Weathering the Storm. Preventing Project Shipwreck
“There are no secrets to success.”
“Success is not final, failure is not fatal: it is the courage to continue that counts.”
“Success is the result of perfection, hard work, learning from failure, loyalty, and persistence.”
“Failure will never overtake me if my determination to succeed is strong enough.”
There are literally thousands of quotes referencing successful failure. And most have the same positive spin. But really, isn’t the goal in business to never, ever fail? Isn’t the goal in business to wildly succeed? Of course, let’s not confuse failure with risk. We like risk. We just don’t like failure. And we must believe that you, your executive leadership team and your clients, don’t care for it either, especially when you’re ready to undertake a significant project.
Unfortunately, project failure is a reality. For every $1 billion USD invested in projects annually, $122 million USD is wasted due to poor project performance, per the 2016 report from the Project Management Institute (PMI).

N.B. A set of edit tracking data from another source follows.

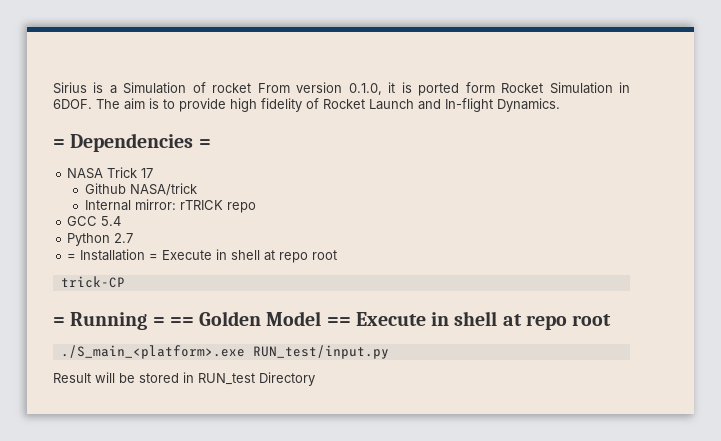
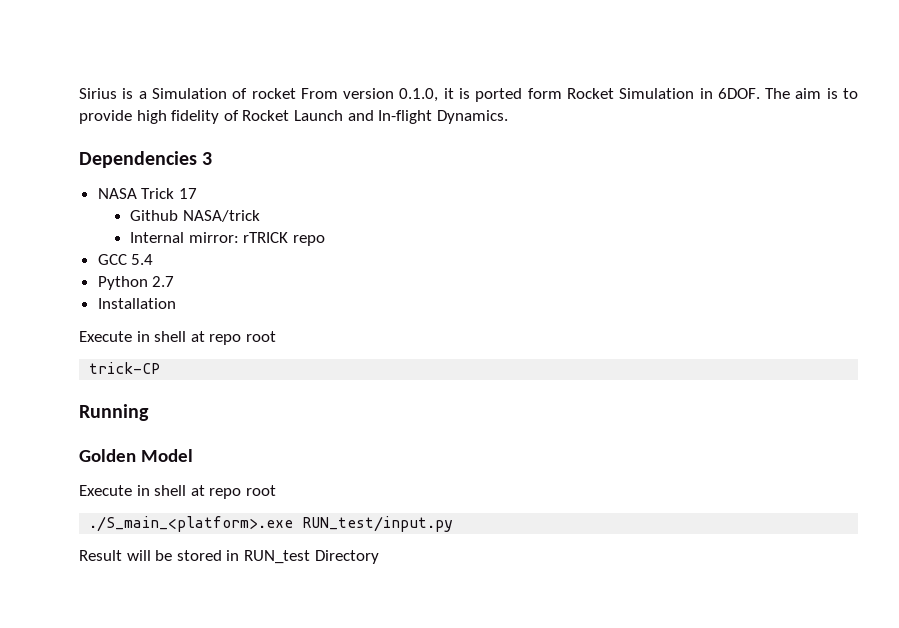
[53,133,211,152] = Dependencies = -> [79,151,213,168] Dependencies 3
[67,254,77,260] = -> (175, 281) none
[149,254,159,260] = -> (176, 303) //
[53,317,65,326] = -> (161, 368) none
[152,317,194,326] = == -> (149, 412) //
[326,317,351,326] == -> (193, 455) //

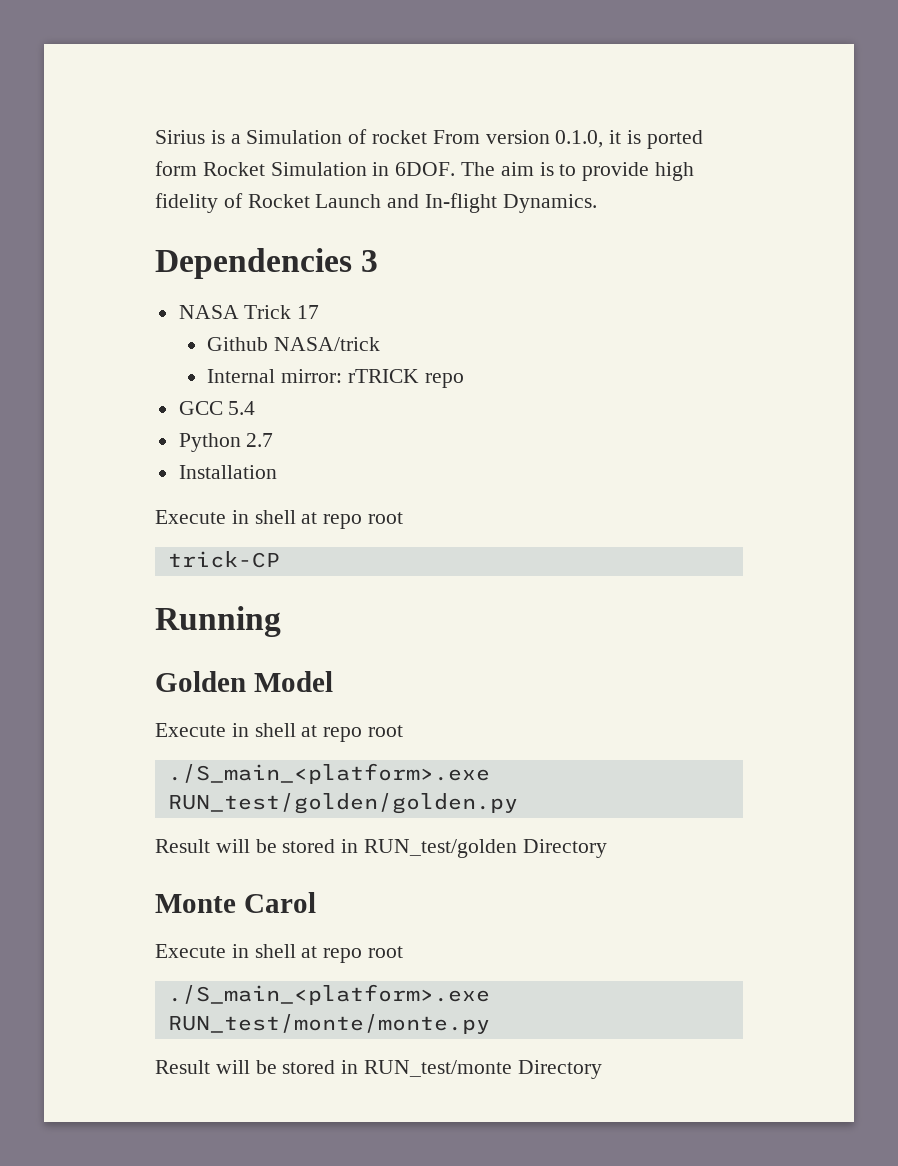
[302,516,454,532] [79,550,379,564] RUN_test/input.py // Result will be stored in RUN_test Directory -> [167,793,518,814] [155,839,607,858] [155,892,316,913] [155,944,404,963] [167,984,490,1005] [167,1014,490,1034] [155,1060,602,1079] RUN_test/golden/golden.py // Result will be stored in RUN_test/golden Directory // Monte Carol // Execute in shell at repo root // ./S_main_<platform>.exe RUN_test/monte/monte.py // Result will be stored in RUN_test/monte Directory

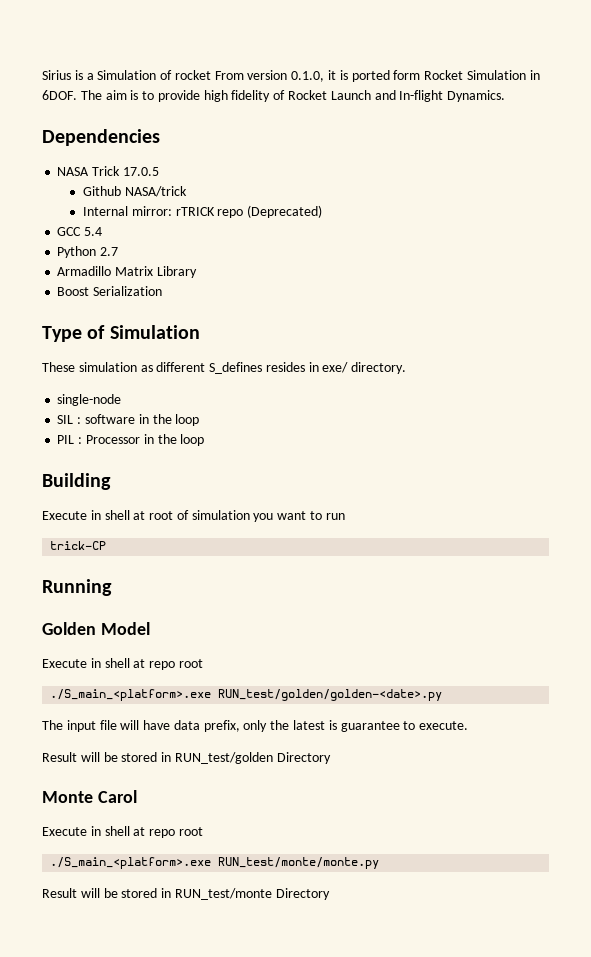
[361,250,379,272] 3 -> (160, 137) none
[297,305,320,319] 17 -> [122,167,159,176] 17.0.5
(464, 380) none -> [247,205,323,218] (Deprecated)
[178,465,277,479] [155,510,404,529] Installation // Execute in shell at repo root -> [57,266,197,278] [57,286,163,296] [42,325,200,342] [42,362,407,374] [57,394,122,406] [57,414,200,426] [57,434,205,446] [42,473,111,490] [42,510,345,522] Armadillo Matrix Library // Boost Serialization // Type of Simulation // These simulation as different S_defines resides in exe/ directory. // single-node // SIL : software in the loop // PIL : Processor in the loop // Building // Execute in shell at root of simulation you want to run
[167,793,518,814] RUN_test/golden/golden.py -> [218,689,443,701] [42,720,469,732] RUN_test/golden/golden-<date>.py // The input file will have data prefix, only the latest is guarantee to execute.

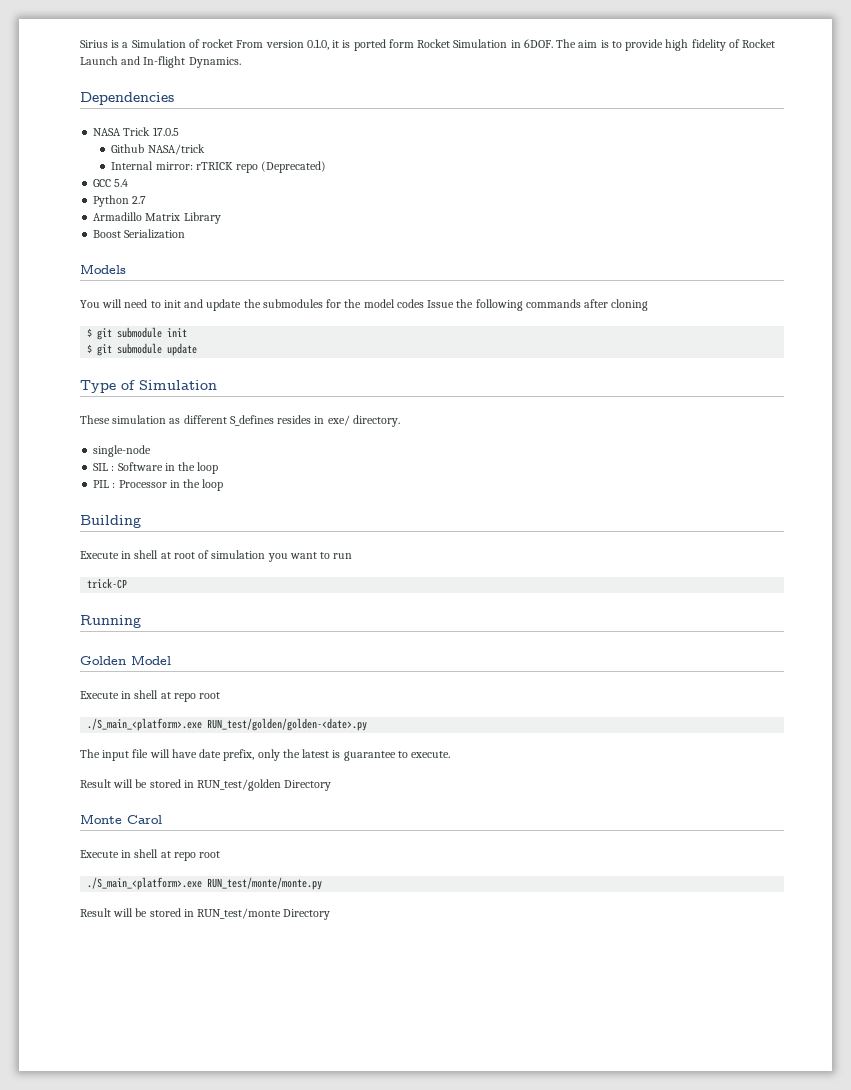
(163, 291) none -> [80,264,126,274] [80,299,649,311] [87,327,188,340] [87,343,198,356] // Models // You will need to init and update the submodules for the model codes Issue the following commands after cloning // $ git submodule init // $ git submodule update
[84,414,135,424] software -> [117,462,163,471] Software
[173,720,200,730] data -> [199,749,222,758] date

How can you and your teams reduce the risk of project failures? The first step is to recognize that internal and external factors can pose a threat to project outcomes. Then be certain to identify internal weaknesses and address them in ways that are sustainable. Here are five specific ways to increase your odds of project success and avoid failure.
Establish a Shared Forum
This is a great first step in setting the tone for the lifecycle of the project. It’s important that it be a blessed, official forum that can be accessed by everyone on the team, including stakeholders. This forum helps to ensure privacy and security as well.
We believe that asking for contribution and input should be a genuine exercise in seeking the truth. Teams need to feel secure in the knowledge that their feedback will be welcomed, accepted and incorporated into the final outcome.
The odds of project success are much greater if they have the full backing and support of project sponsors from start to finish. From the PMI report: “When more than 80% of projects have an actively engaged executive sponsor, 65% more projects are successful. Yet, on average, only three in five projects have engaged executive sponsors.”
Amp Up Your Health Checks
Be proactive and conduct regularly scheduled health checks. If you’re going to try something out, you want to know sooner rather than later if you’re on the wrong track so you can adjust before you run out of runway.
Use a Rear-View Mirror
Ah, yes, the post-mortem. Everyone gets together to discuss in a meeting what went wrong and what could be done better. But all too frequently, the issues brought up are almost always completely ignored and the same mistakes made again. So it’s critical to document the lessons learned in a way that gets incorporated into the next phase of the project.